Repository mirroring process

Consider the following example scenario which illustrates how a user could use repository mirroring in Landscape:

1. The administrator creates two filesystem publication targets: test-target and prod-target. Each points to a separate directory on the Landscape server served over HTTP.

2. They create three mirrors of the Ubuntu archive for Resolute 26.04, using filters to select specific packages for each mirror, as-needed:

   • One for resolute (the release pocket) with components main and universe

   • One for resolute-updates (the updates pocket) with the same components

   • One for resolute-security (the security pocket) with the same components

3. They sync all three mirrors to download the matching packages from the upstream Ubuntu repository.

4. They create two repository profiles (test-profile and prod-profile) and two tags (test-tag and prod-tag). These tags are applied to the appropriate machines and associated with their corresponding profiles.

5. They create publications for each mirror targeting test-target and publish them. The test-profile is configured to point client machines at test-target, so machines tagged with test-tag begin pulling packages from the test publication.

6. The administrator tests the new packages and updates to ensure they work as expected and don’t introduce issues into the test environment.

7. Once testing is complete and the packages are approved, the administrator creates publications for the same mirrors targeting prod-target and publishes them. The prod-profile is configured to point client machines at prod-target, so machines tagged with prod-tag now receive the approved packages. The decision of when to publish to prod-target is what controls the release to production.

8. The administrator repeats steps #3-7 every time they want to distribute new packages to their client machines. They can re-use the publications they created steps #5 and #7, since the publication configuration is the same each time. They just need to republish to update the content at the publication target.

GPG keys

GPG keys are used with repository mirroring in Landscape to establish trust in the mirror and verify the packages originating from a trusted source.
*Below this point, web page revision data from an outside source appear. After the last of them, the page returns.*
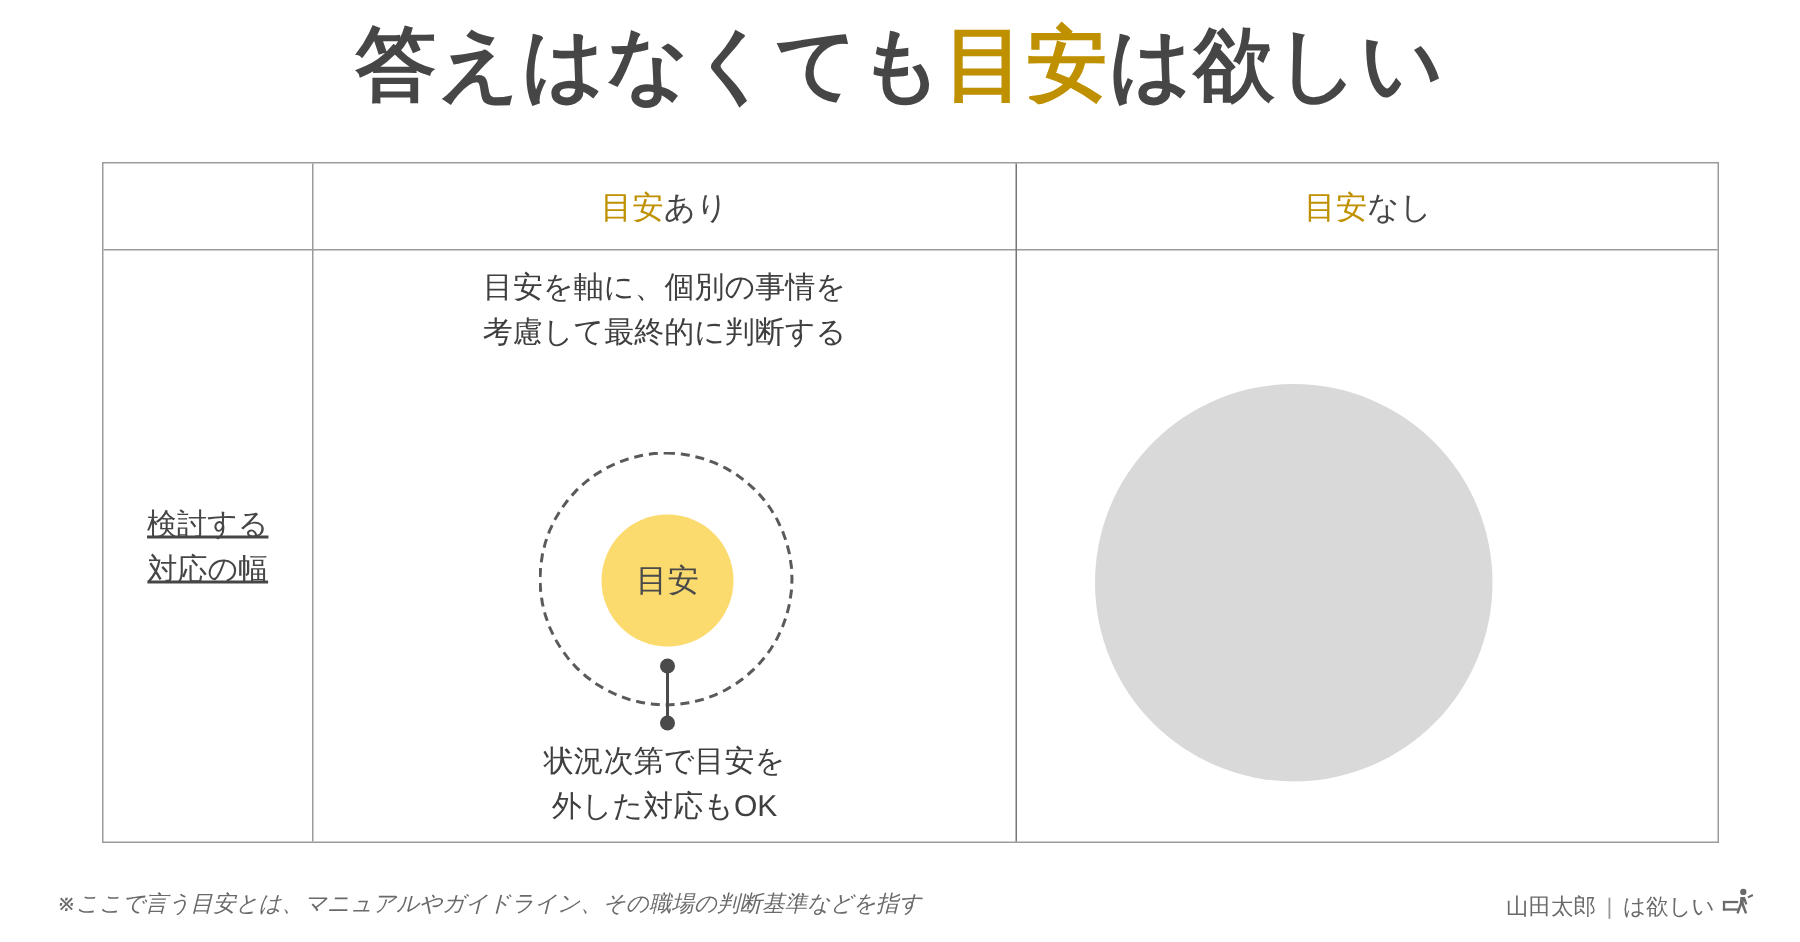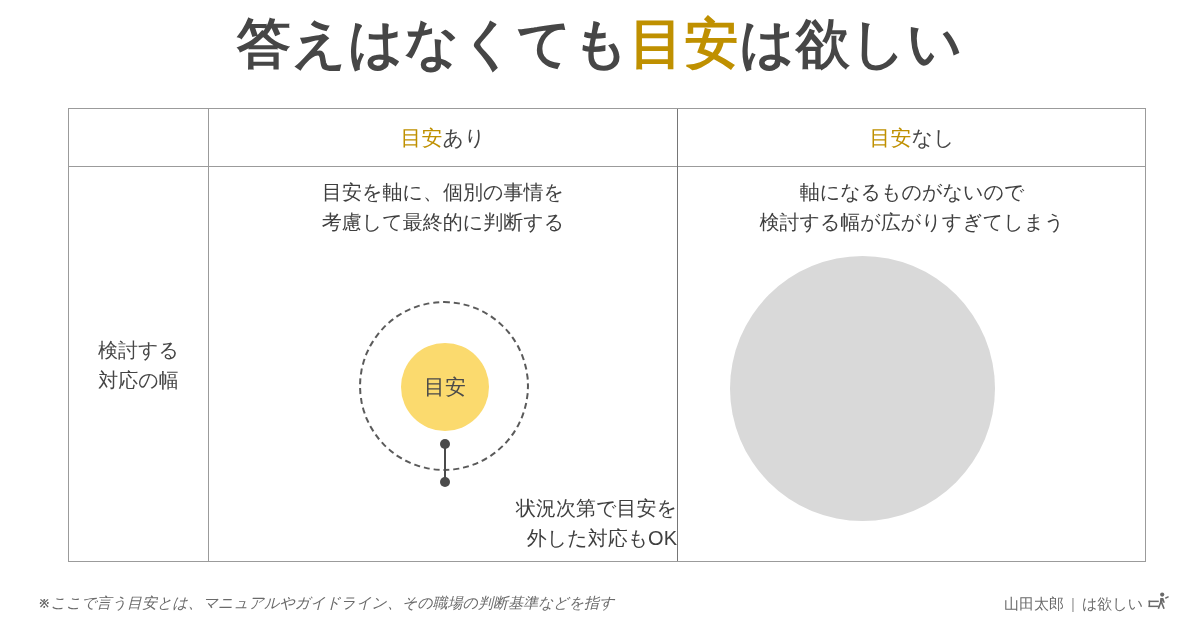"軸になるものがないので" div.cell-desc { html: <div>軸になるものがないので<br>検討する幅が広がりすぎてしまう</div> -> none }
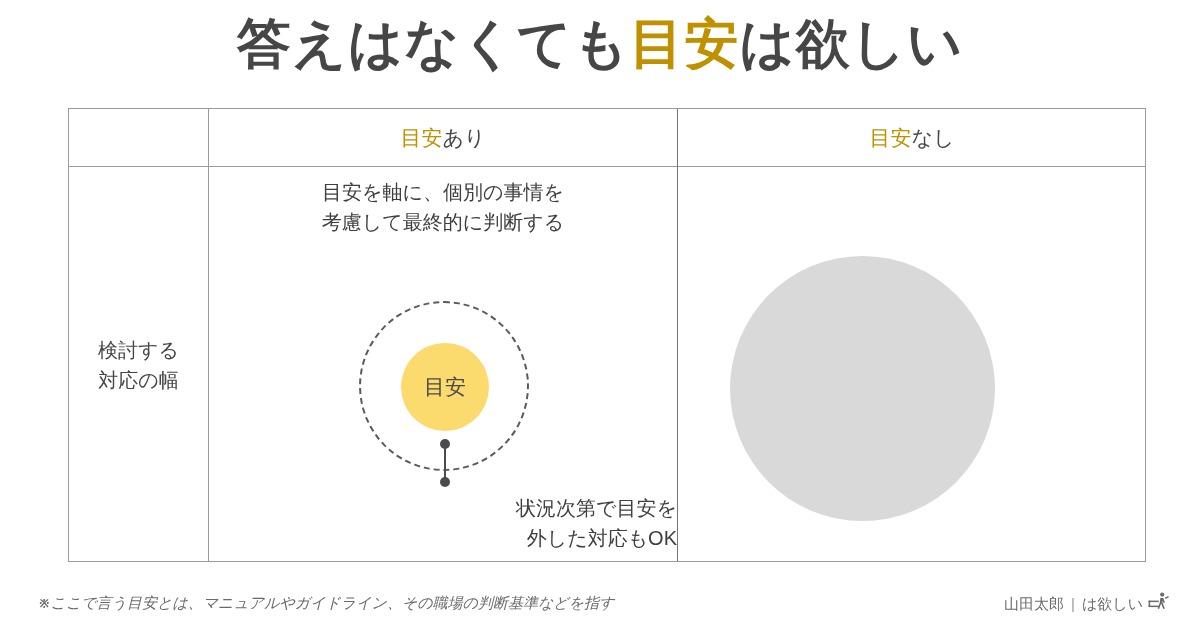"検討する" .row-label { text-decoration: none -> underline }
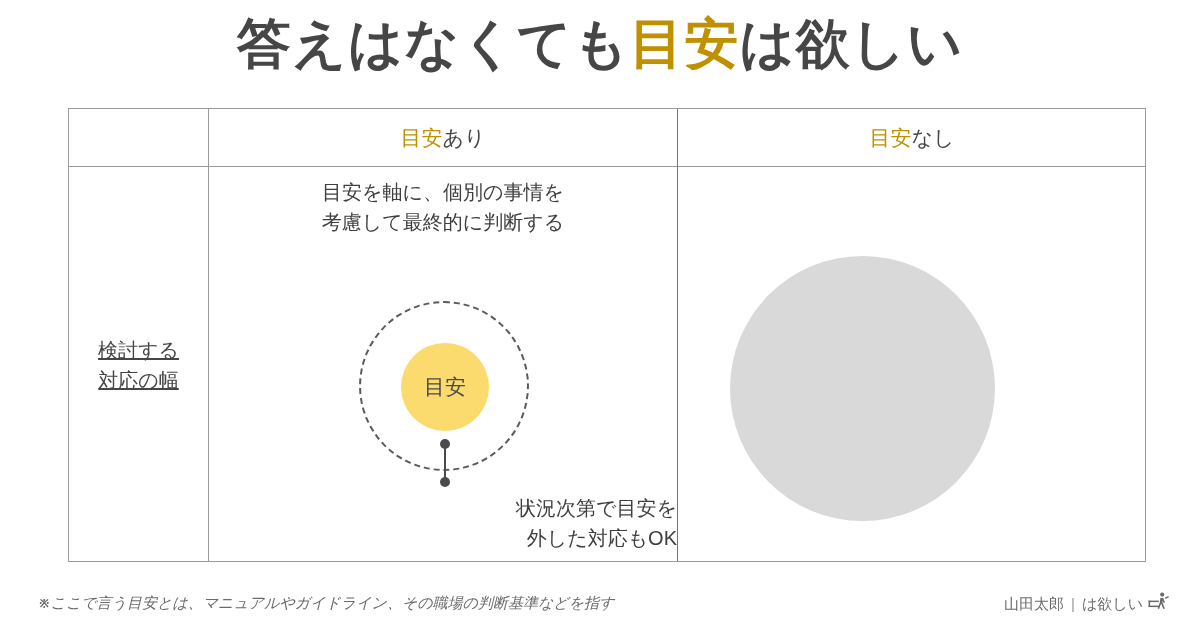"状況次第で目安を" .diagram-caption { text-align: right -> center }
The GPG keys are used for two purposes:

• Verifying packages from upstream repositories

• Signing published repositories so clients can verify them

Verification keys

When Landscape downloads packages from an upstream repository, it verifies that the repository’s metadata is signed by a trusted key to ensure the packages are authentic and unmodified. This requires the public GPG key of the upstream repository.
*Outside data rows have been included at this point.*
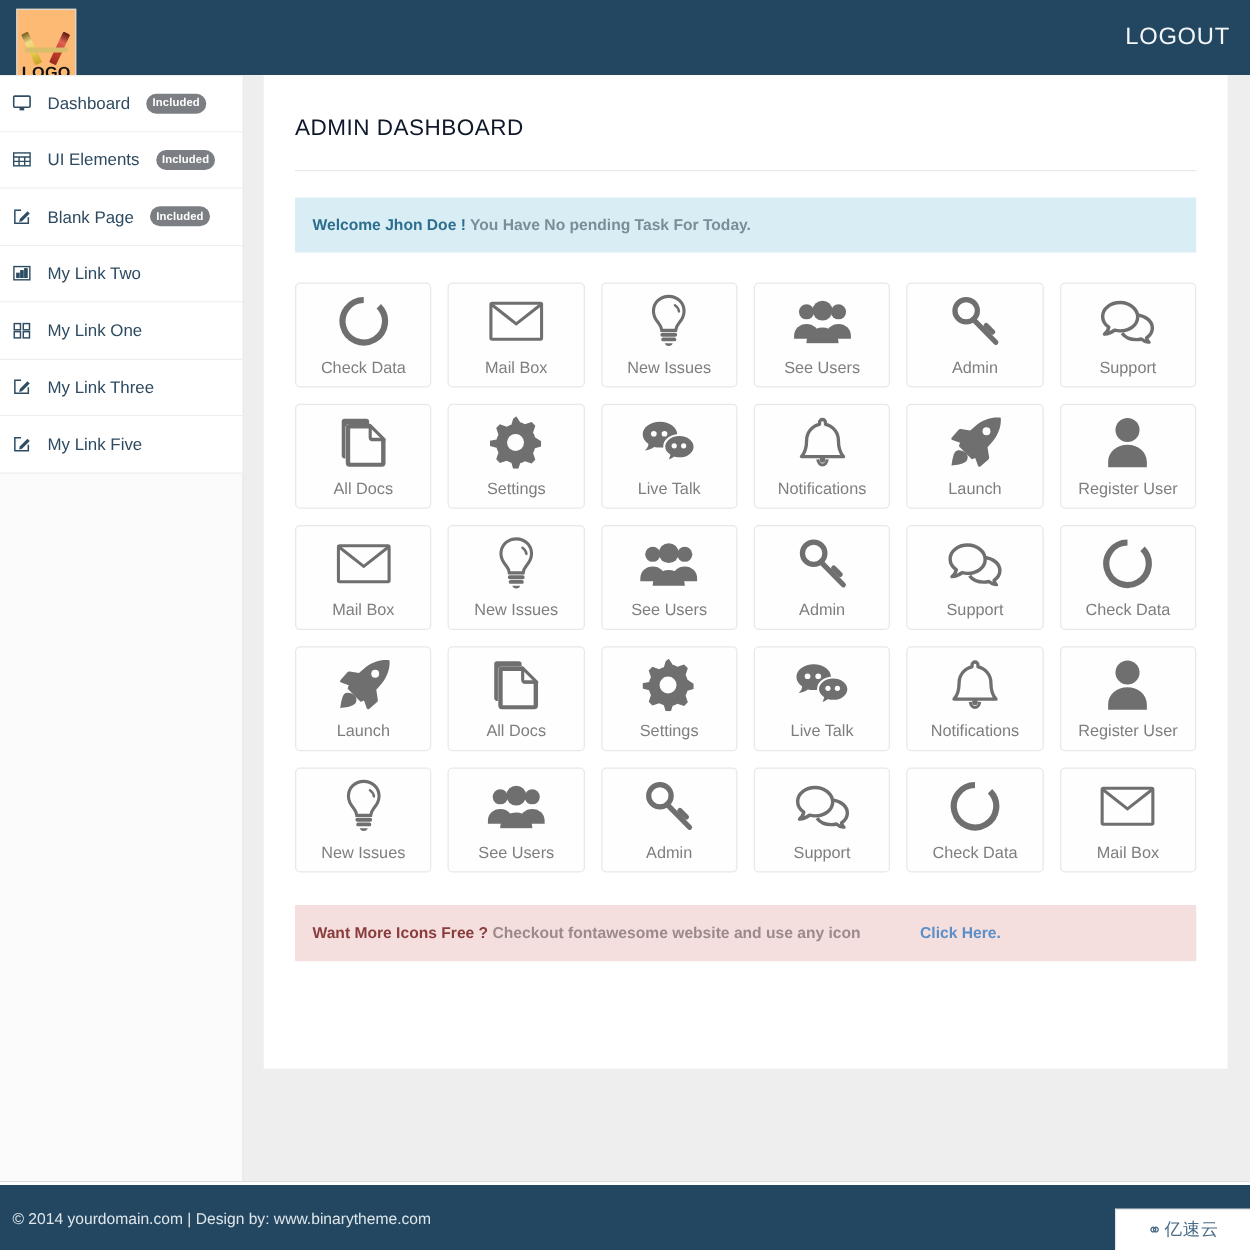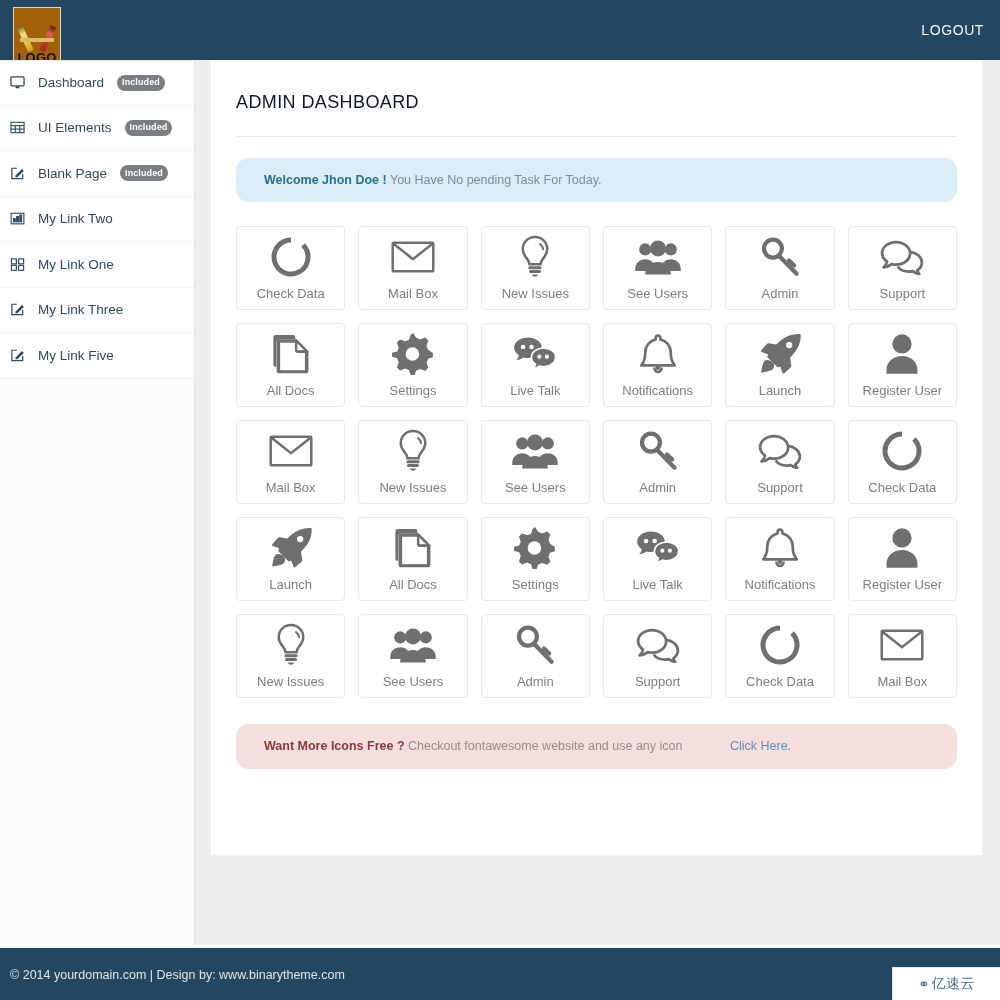"LOGOUT" .logout { font-size: 14px -> 19px }
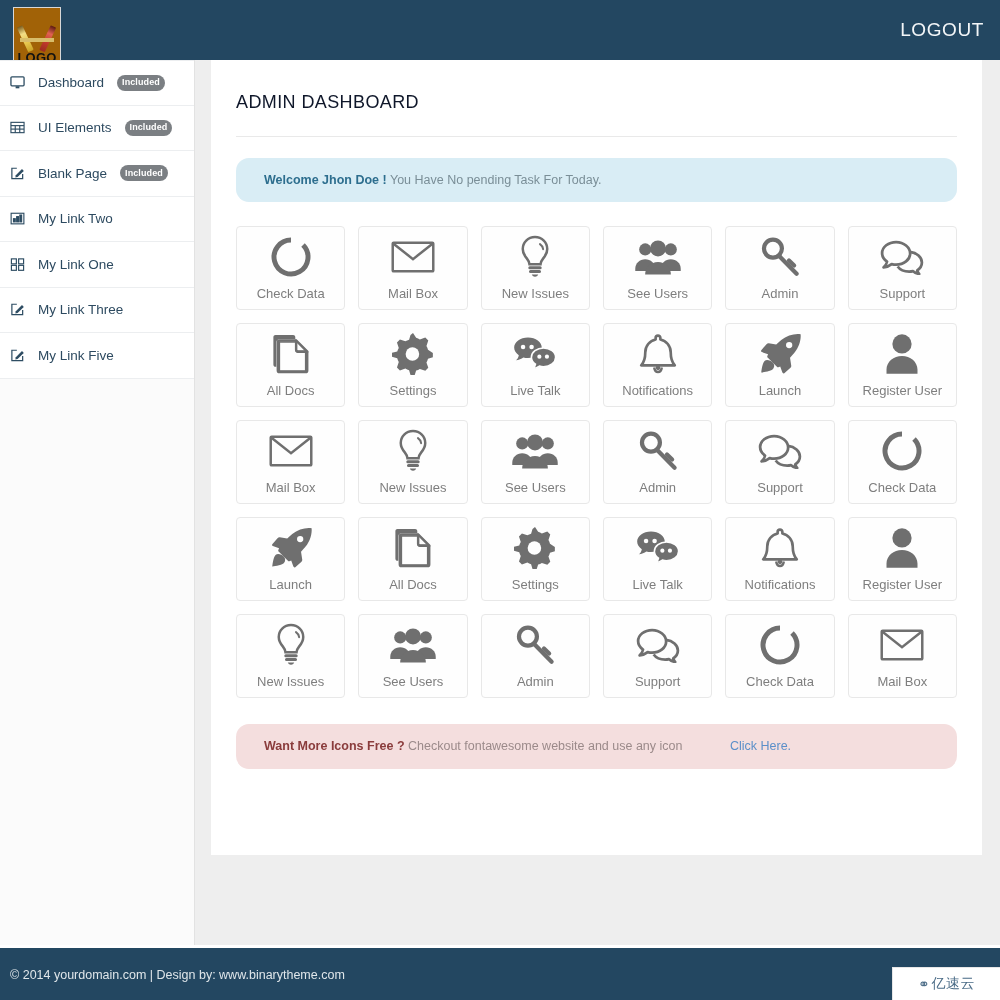"LOGO" .logo-box { background: #a16207 -> #fdba74 }
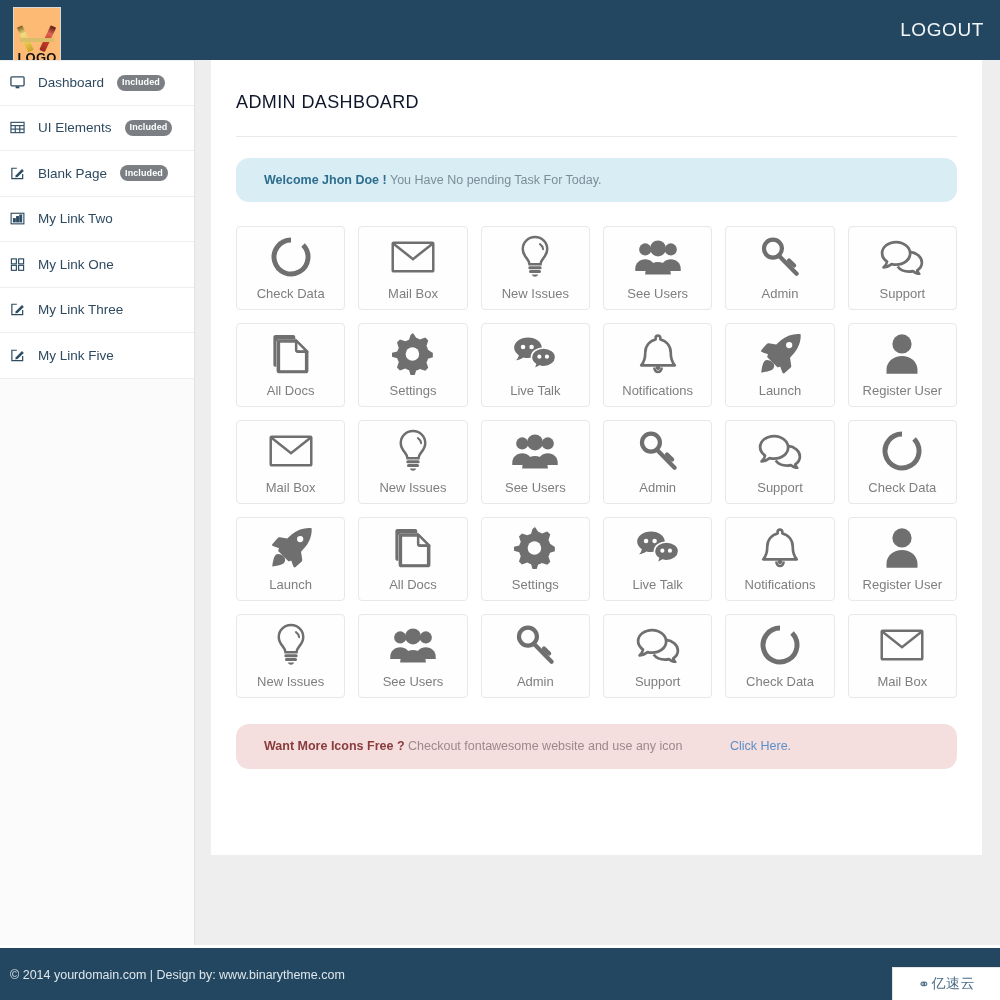"Welcome Jhon Doe ! You" .alert { border-radius: 13px -> 1px; font-weight: none -> bold; padding: 14px 28px -> 14px 14px }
For Ubuntu repositories, the public GPG keys are built into Landscape and configured automatically. No manual setup is required.

If you’re mirroring a third-party repository, you need to provide its public GPG key when creating the mirror:

1. Obtain the third party’s public GPG key

2. Ensure it’s in ASCII-armored format

3. Provide it when creating the mirror in Landscape

Signing keys

When Landscape publishes a mirror or local repository, the published repository metadata must be signed. Client machines use the corresponding public key to verify that the published repository is trustworthy.

The signing key has two parts:

• Private key: Used by Landscape to sign the published repository metadata.

• Public key: Distributed to client machines so they can verify the published repository.

When Landscape applies a repository configuration to a client via a repository profile, it distributes the attached public key so the client can authenticate packages from the published repository.